## [TASK ITEM]
How many lines in the data below include the word "center"? Respond with the number, nothing more.

(Front-end code change data)
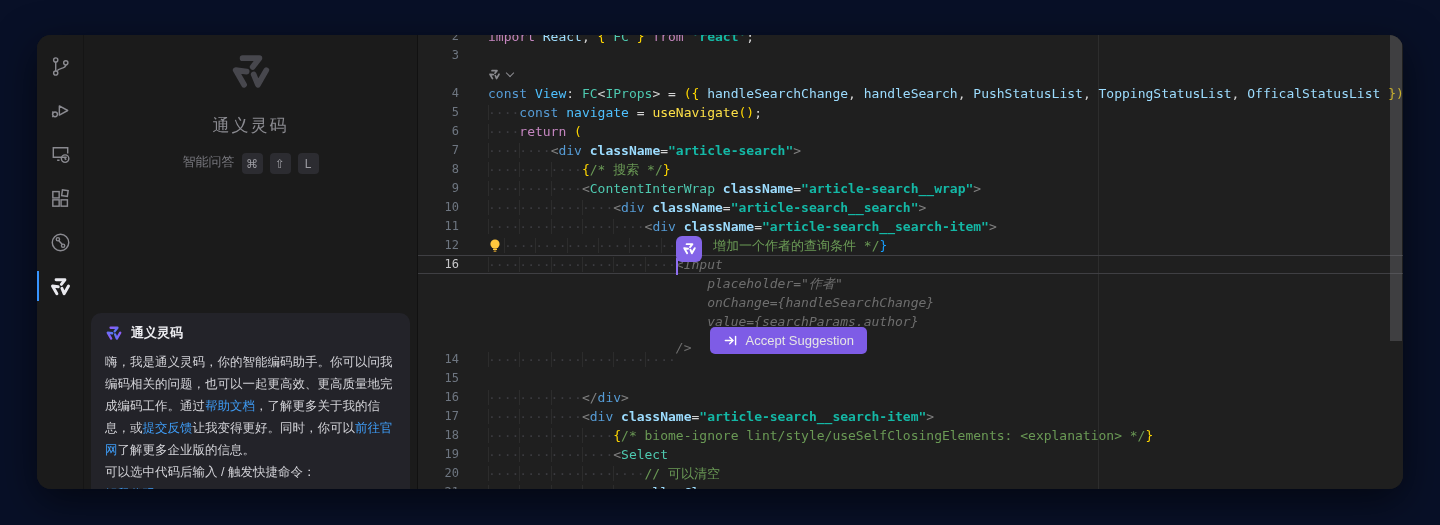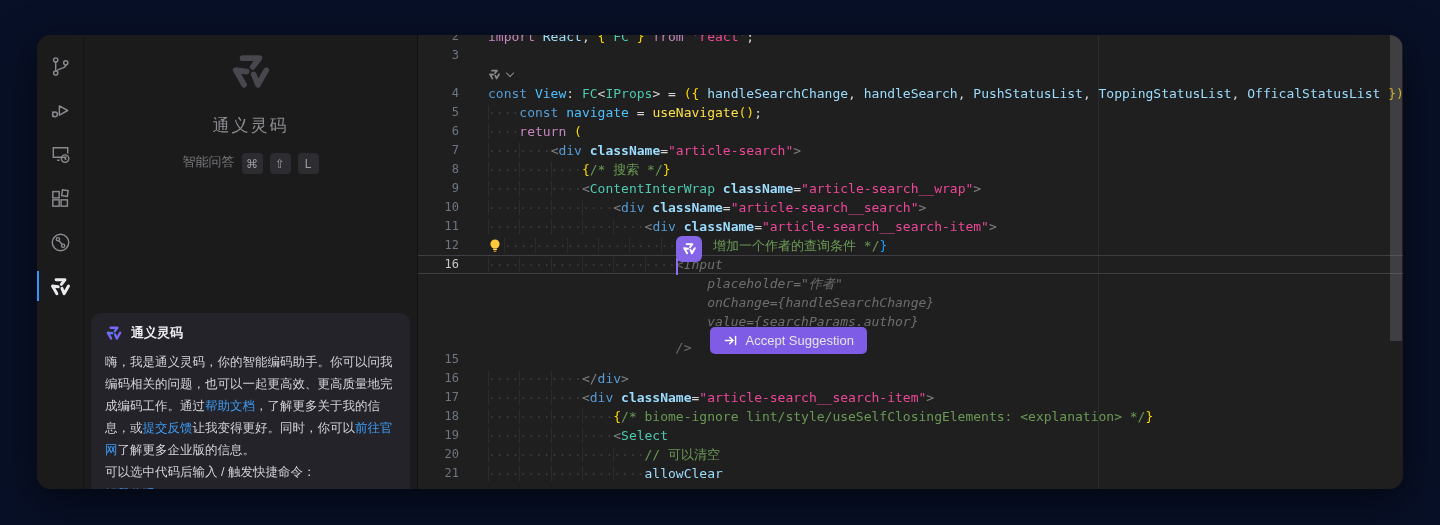--- a/index.html
+++ b/index.html
@@ -51,21 +51,21 @@
     font-family:"DejaVu Sans Mono","Liberation Mono",monospace; font-size:13px; line-height:19px; }
   .row { display:flex; height:19px; white-space:pre; position:relative; }
   .row.current { box-shadow:inset 0 1px 0 #3f3f43, inset 0 -1px 0 #3f3f43; }
   .row.current .ln { color:#c7c7c9; }
   .ln { width:41px; flex-shrink:0; text-align:right; color:#6e7681; font-size:12px; cursor:pointer; }
   .codetxt { margin-left:29px; position:relative; }
 
   .tok-kw  { color:#C586C0; } .tok-kw2 { color:#569CD6; }
   .tok-cvar{ color:#4FC1FF; } .tok-var { color:#9CDCFE; }
   .tok-typ { color:#4EC9B0; } .tok-fn  { color:#fde047; }
-  .tok-str { color:#ec4899; } .tok-com { color:#6A9955; }
+  .tok-str { color:#14b8a6;font-weight:bold; } .tok-com { color:#6A9955; }
   .tok-pl  { color:#D4D4D4; } .tok-ab  { color:#808080; }
   .tok-tag { color:#569CD6; } .tok-attr{ color:#9CDCFE;font-weight:bold; }
   .tok-b1  { color:#FFD700; } .tok-b3  { color:#179FFF; }
   .tok-ghost { color:#6e6e6e; font-style:italic; }
   .tok-ws { color:#3c3c41;
     background:repeating-linear-gradient(to right,#2c2c2c 0,#2c2c2c 1px,transparent 1px,transparent 4ch); }
 
   .cursor { display:inline-block; width:2px; height:17px; background:#8F6FF0;
     vertical-align:middle; margin-right:-2px; position:relative; top:1px; }
   .ai-badge { display:inline-flex; width:26px; height:26px; border-radius:6px;
@@ -213,20 +213,21 @@
         <div class="row"><span class="ln"></span><span class="codetxt"><span class="tok-ghost">                            onChange={handleSearchChange}</span></span></div>
         <div class="row"><span class="ln"></span><span class="codetxt"><span class="tok-ghost">                            value={searchParams.author}</span></span></div>
         <div class="row"><span class="ln"></span><span class="codetxt"><span class="tok-ghost">                        /&gt;</span><span class="accept-btn">
     <svg viewBox="0 0 16 16" fill="none" stroke="#fff" stroke-width="1.5" stroke-linecap="round" stroke-linejoin="round">
       <path d="M2.5 8 H10.5"></path>
                 <path d="M7.2 4.6 L10.6 8 L7.2 11.4"></path>
                 <path d="M13.4 3.6 V12.4"></path>
     </svg>
     <span class="accept-label">Accept Suggestion</span>
   </span></span></div>
+        <div class="row"><span class="ln">14</span><span class="codetxt"><span class="tok-ws">························</span></span></div>
         <div class="row"><span class="ln">15</span></div>
         <div class="row"><span class="ln">16</span><span class="codetxt"><span class="tok-ws">············</span><span class="tok-ab">&lt;/</span><span class="tok-tag">div</span><span class="tok-ab">&gt;</span></span></div>
         <div class="row"><span class="ln">17</span><span class="codetxt"><span class="tok-ws">············</span><span class="tok-ab">&lt;</span><span class="tok-tag">div</span><span class="tok-attr"> className</span><span class="tok-pl">=</span><span class="tok-str">"article-search__search-item"</span><span class="tok-ab">&gt;</span></span></div>
         <div class="row"><span class="ln">18</span><span class="codetxt"><span class="tok-ws">················</span><span class="tok-b1">{</span><span class="tok-com">/* biome-ignore lint/style/useSelfClosingElements: &lt;explanation&gt; */</span><span class="tok-b1">}</span></span></div>
         <div class="row"><span class="ln">19</span><span class="codetxt"><span class="tok-ws">················</span><span class="tok-ab">&lt;</span><span class="tok-typ">Select</span></span></div>
         <div class="row"><span class="ln">20</span><span class="codetxt"><span class="tok-ws">····················</span><span class="tok-com">// 可以清空</span></span></div>
         <div class="row"><span class="ln">21</span><span class="codetxt"><span class="tok-ws">····················</span><span class="tok-var">allowClear</span></span></div>
       </div>
     <div class="vscroll">
       <div class="thumb"></div>

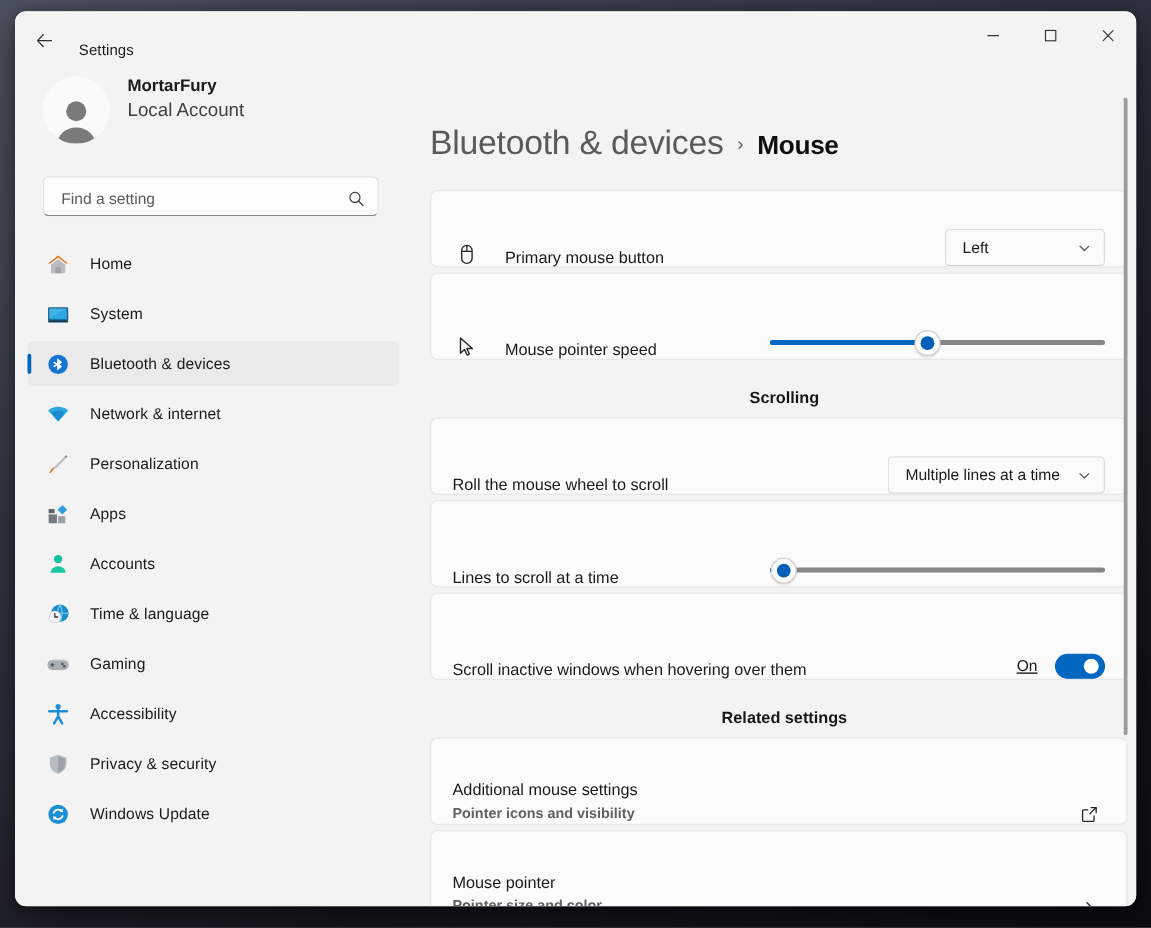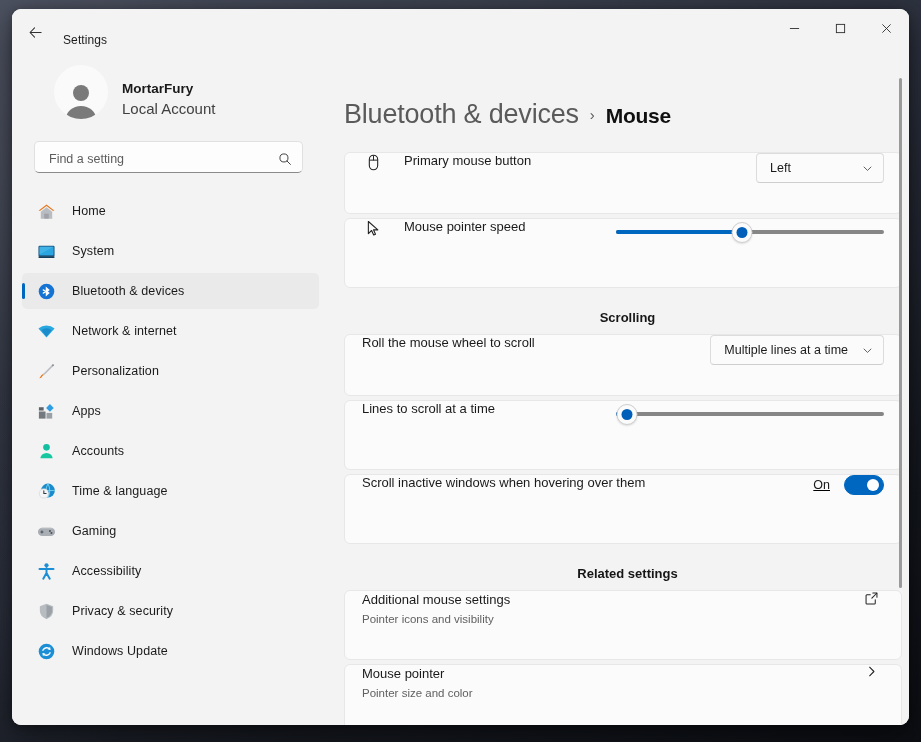--- a/index.html
+++ b/index.html
@@ -80,25 +80,24 @@
   .sidebar {
     width: 313px;
     flex: 0 0 313px;
     background: #f3f3f3;
     padding: 0;
     display: flex;
     flex-direction: column;
   }
   .account {
     display: flex;
-    align-items: flex-end;
+    align-items: flex-start;
     padding: 14px 0 0 22px;
     height: 72px;
     box-sizing: border-box;
-    margin-left: 20px;
   }
   .avatar {
     width: 54px; height: 54px;
     border-radius: 50%;
     background: #fafafa;
     display: flex; align-items: flex-end; justify-content: center;
     overflow: hidden;
     flex: 0 0 auto;
   }
   .acct-text { margin-left: 14px; }
@@ -201,35 +200,35 @@
 
   .card {
     background: #fbfbfb;
     border: 1px solid #e7e7e7;
     border-radius: 6px;
     margin-bottom: 4px;
     width: 558px;
     box-sizing: border-box;
     padding: 0 17px;
     display: flex;
-    align-items: flex-start;
+    align-items: flex-end;
     min-height: 62px;
   }
   .card.tall { min-height: 70px; }
   .card.twoline { min-height: 70px; cursor: pointer; }
   .card.clickable { cursor: pointer; }
 
   .card-icon {
     width: 22px; flex: 0 0 22px;
     display: flex; align-items: center; justify-content: center;
     margin-right: 20px;
   }
   .card-label { font-size: 13px; color: #1a1a1a; flex: 1 1 auto; }
   .card-title { font-size: 13px; color: #1a1a1a; line-height: 1.35; }
-  .card-sub { font-size: 11.5px; color: #616161; line-height: 1.4; margin-top: 2px; }
+  .card-sub { font-size: 11.5px; color: #616161; line-height: 1.4; margin-top: 2px; font-weight: bold; }
   .card-textblock { flex: 1 1 auto; }
 
   .section-head {
     font-size: 13px;
     font-weight: bold;
     color: #161616;
     margin: 22px 0 9px 2px;
     text-align: center;
   }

## [ANSWER SPACE]
3